▶ _Directions_: Provide only the number of lines in the data below that contain the word "size".

[Items listed in a dataset]
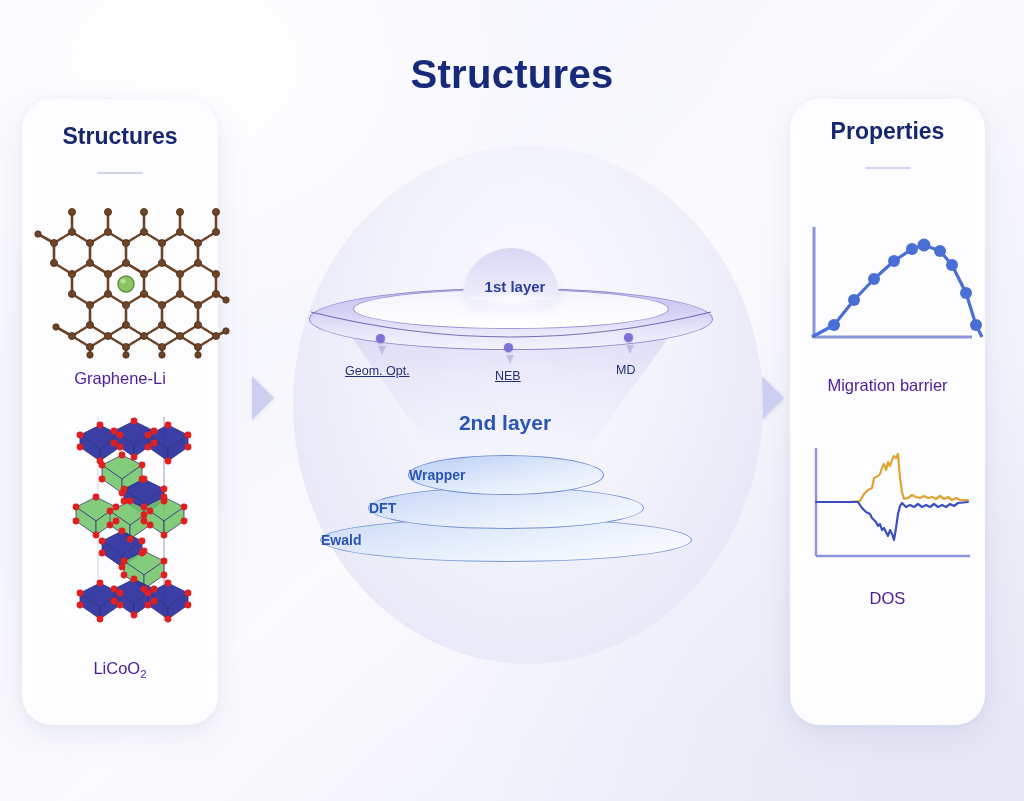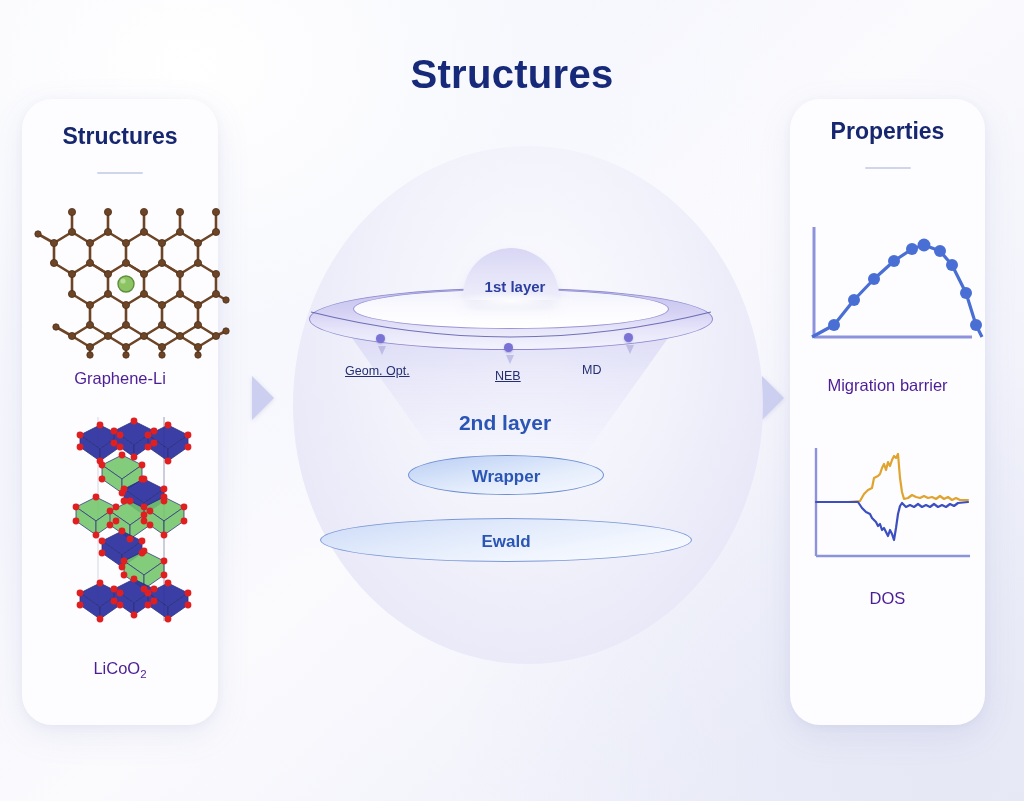--- a/index.html
+++ b/index.html
@@ -443,7 +443,7 @@
 
   <div class="dot" style="left:624px;top:333px;"></div>
   <div class="tick" style="left:626px;top:345px;"></div>
-  <div class="dot-label" style="left:582px;top:363px;text-align:right;">MD</div>
+  <div class="dot-label" style="left:616px;top:363px;text-align:right;">MD</div>
 
   <div class="layer2-label">2nd layer</div>
 

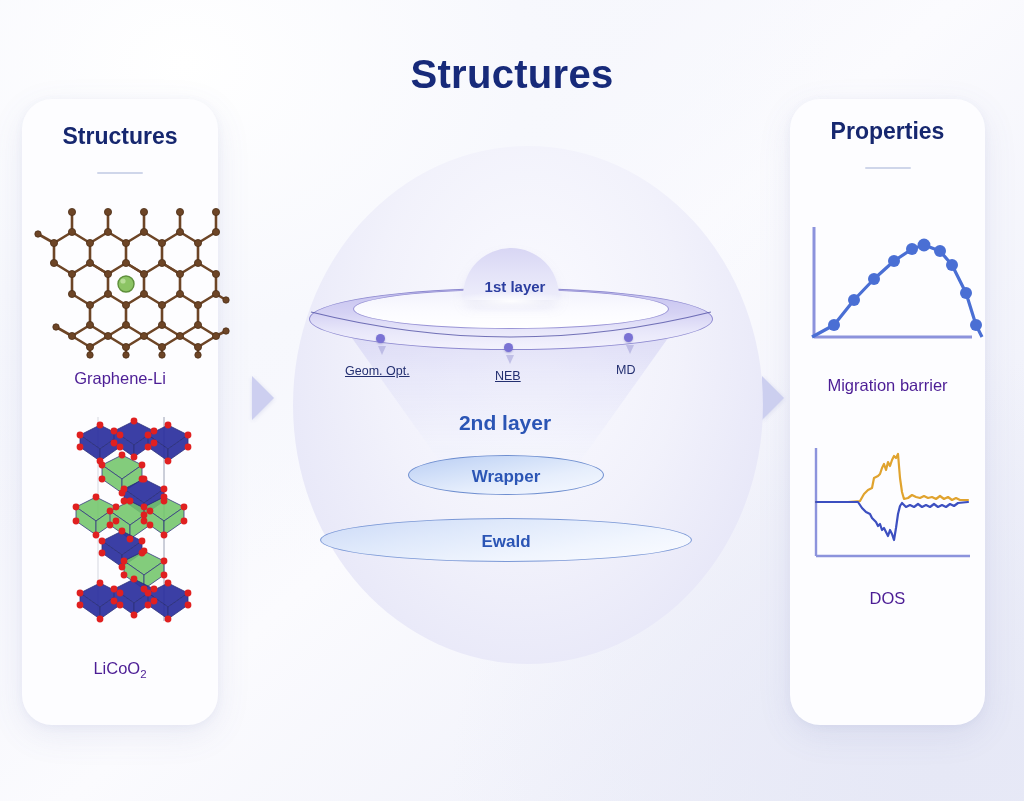--- a/index.html
+++ b/index.html
@@ -103,8 +103,8 @@
   
   .disc{position:absolute;border-radius:50%;box-sizing:border-box;}
   .disc .d-label{
-    position:absolute;left:0;right:0;text-align:center;
-    font-size:17px;font-weight:600;color:#2b55b5;
+    position:absolute;left:0;right:0;
+    font-size:14px;font-weight:600;color:#2b55b5;
   }
   .d-wrapper{left:408px;top:455px;width:196px;height:40px;
     background:linear-gradient(170deg,#b9cdf3 0%,#cfdef8 30%,#e6eefc 62%,#f6f9ff 100%);

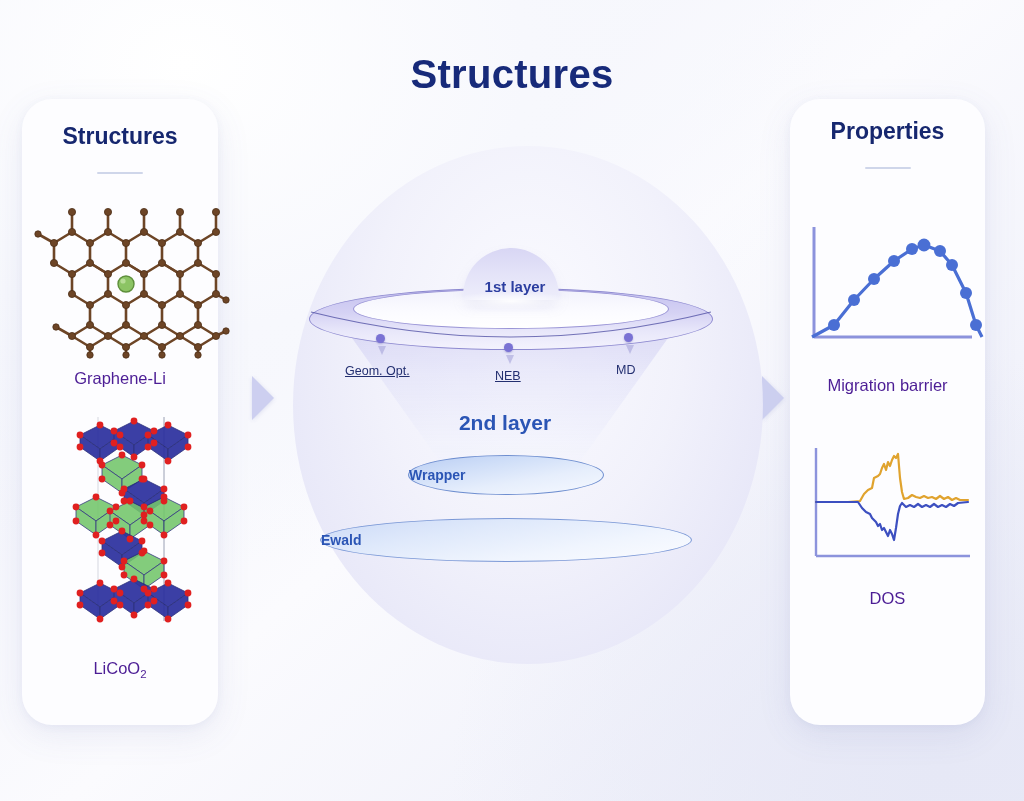--- a/index.html
+++ b/index.html
@@ -450,6 +450,9 @@
   <div class="disc d-ewald">
     <div class="d-label">Ewald</div>
   </div>
+  <div class="disc d-dft">
+    <div class="d-label">DFT</div>
+  </div>
   <div class="disc d-wrapper">
     <div class="d-label">Wrapper</div>
   </div>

▶ _Exercise answer_: 2